I was looking at the Roady yesterday at Best Buy and it looks like a cool little unit. It's very small and is much easier to install than the SkyFi. There is no "home adapter" yet but you can still use the roady at home as long as you have an AC adapter and stereo mini-jack plug to run it to a stereo system.

The SkyFi however is much more versatile since it uses the cradle so popping it in and out of the car, home and boombox is much easier than the Roady.


----------



## ibglowin (Sep 10, 2002)

OK, I snagged one on EBay this AM, NIB, with the home kit for $149 and I will get $30 off that price with the rebate. The seller is an authorized dealer and will include a sales receipt as well. Looks like a $60 savings over BestBuy. I liked the remote control option on the Skyfi as well.

Bye-bye Dish music channels!


----------



## Steve Mehs (Mar 21, 2002)

Kudos Ibglowin on jumping in. XM is a great service and I have no complaints against them, other them keeping Cnet around. Rememeber activating the receiver online as opposed to phone saves you 5 bucks on the activation fee.  Doing it on line is very easy, but if your on dial up it can be a slow process.


----------



## pez2002 (Dec 13, 2002)

I have cable Modem I have had it since april and im not looking back


----------



## ibglowin (Sep 10, 2002)

pez2002 said:


> I have cable Modem I have had it since april and im not looking back


What does this have to do with XM????????????????????????????


----------



## Sonnie Parker (Nov 29, 2002)

I love our Delphi Skyfi unit. I have the home kit set up out in our Florida room connected to our Denon system. B&W's inside the room with Klipsh SA-3 outdoor speakers facing the pool. We love to hang out and listen to channel 46 classic rock... then on weekend nights we play Mexican dominoes and listen to Hank's Place (13). When we went to the beach the portable boombox was the ticket all the way. There's nothing like the convenience and portability of the Skyfi and XM. I can't remember the last time I listened to an FM radio station.


----------



## pez2002 (Dec 13, 2002)

ibglowin said:


> What does this have to do with XM????????????????????????????


I was talking about when i get xm I am going to activate it over the web thats what i ment

Sorry :hurah:


----------



## ibglowin (Sep 10, 2002)

UPDATE:

My Skyfi came in the mail on Friday! After unboxing everything I had the system up and running in less than 15 minutes. Setup was a breeze. I activated online and saved $5 (thanks for the tip Steve!) My receiver got the activation hit in less than 20 minutes and I was surfing all 101channels soon after that. 

We used to listen to the Dish CD channels almost all day on the weekends but over the last month or so they have gotten just God awful as far as content.
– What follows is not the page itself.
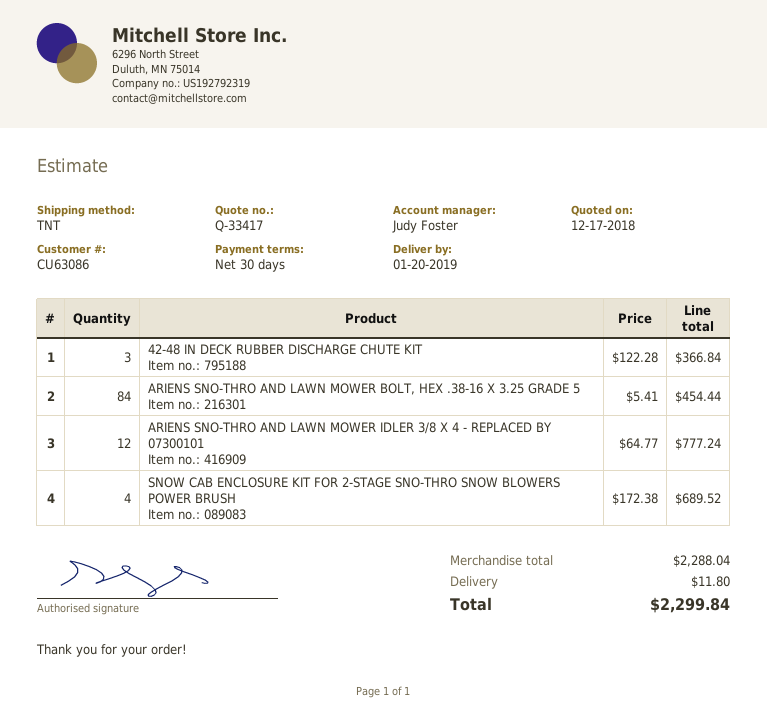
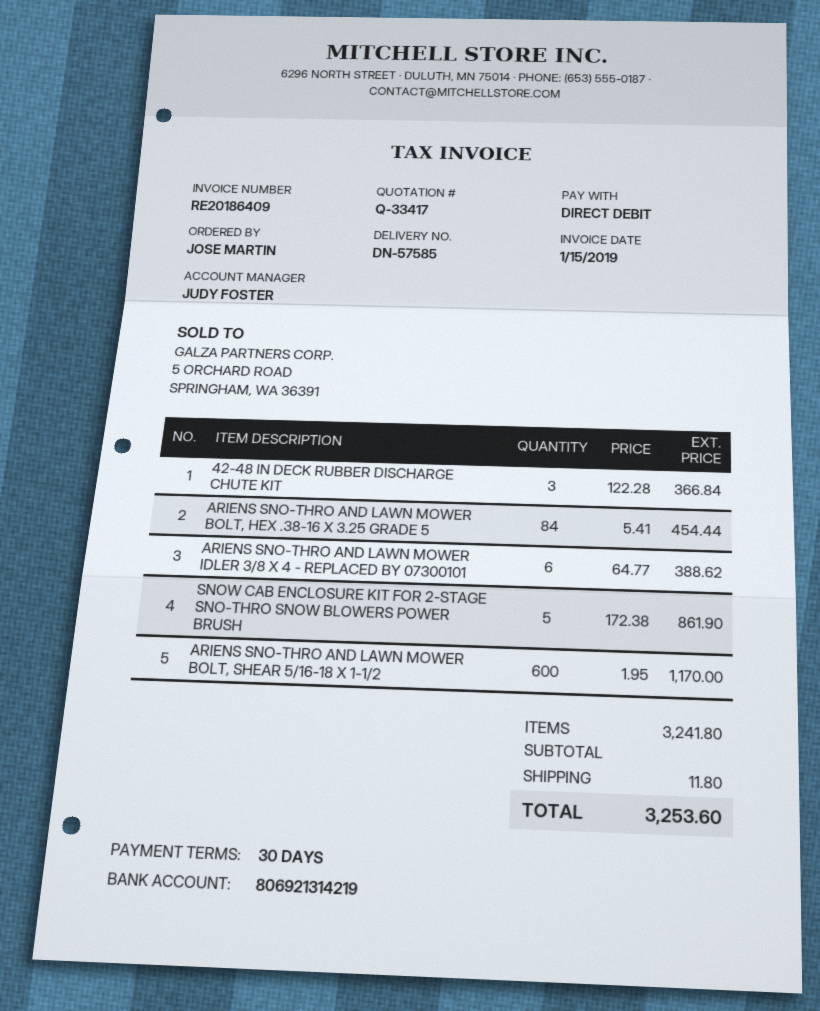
ARIENS SNO-THRO AND LAWN MOWER IDLER 3/8 X 4 - REPLACED BY 07300101: 12 x 64.77 = 777.24 -> 6 x 64.77 = 388.62
SNOW CAB ENCLOSURE KIT FOR 2-STAGE SNO-THRO SNOW BLOWERS POWER BRUSH: 4 x 172.38 = 689.52 -> 5 x 172.38 = 861.90
ARIENS SNO-THRO AND LAWN MOWER BOLT, SHEAR 5/16-18 X 1-1/2: none -> 600 x 1.95 = 1170.00
subtotal: 2288.04 -> 3241.80
total: 2299.84 -> 3253.60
My wife was a skeptic at first until as we were surfing the channels and came upon the "On Broadway" channel (28) and they were playing the opening overture from a musical she played on her Viola in high school, something she hadn't heard in 30 years probably.

We picked up the car kit last night at Best Buy, so next step will be to get that going. As we live 60 miles away from the Albuquerque radio stations, our FM signals have always been mediocre at best in the car.

Now we can take it with us wherever and whenever we want. This should be pretty cool!


----------



## Steve Mehs (Mar 21, 2002)

Welcome to the world of satellite radio, Ibglowin. The SkyFi is a pretty cool unit! With the car kit are you going to use the tape adaptor, or get the FM modulator?


----------



## ibglowin (Sep 10, 2002)

Steve Mehs said:


> Welcome to the world of satellite radio, Ibglowin. The SkyFi is a pretty cool unit! With the car kit are you going to use the tape adaptor, or get the FM modulator?


I tried the tape adapter and it sounded like a tin box. I was able to pick up the FM modulator with install for $80 at a local Santa Fe shop. I must say the FM modulator is way better than the cassette adapter.

I am one happy XM camper!


----------



## Steve Mehs (Mar 21, 2002)

I'm starting to consider XM for my suv, I'd really like the Roady but I don't want to pay the extra $6 or $7 a month. If I ever do get a car kit I guess an FM modulator might be instore. But the Boombox is coming first...


----------



## pez2002 (Dec 13, 2002)

Why dont you just use your ski fi And then get the car kit 

Instead of having to buy another radio 


Just my opinion


----------



## Steve Mehs (Mar 21, 2002)

That's what I'm planning to do, as I said I'd rather have the Roady, but the SkyFi car kit is only $65 plus whatever the modulator costs and no extra monthly fee.


----------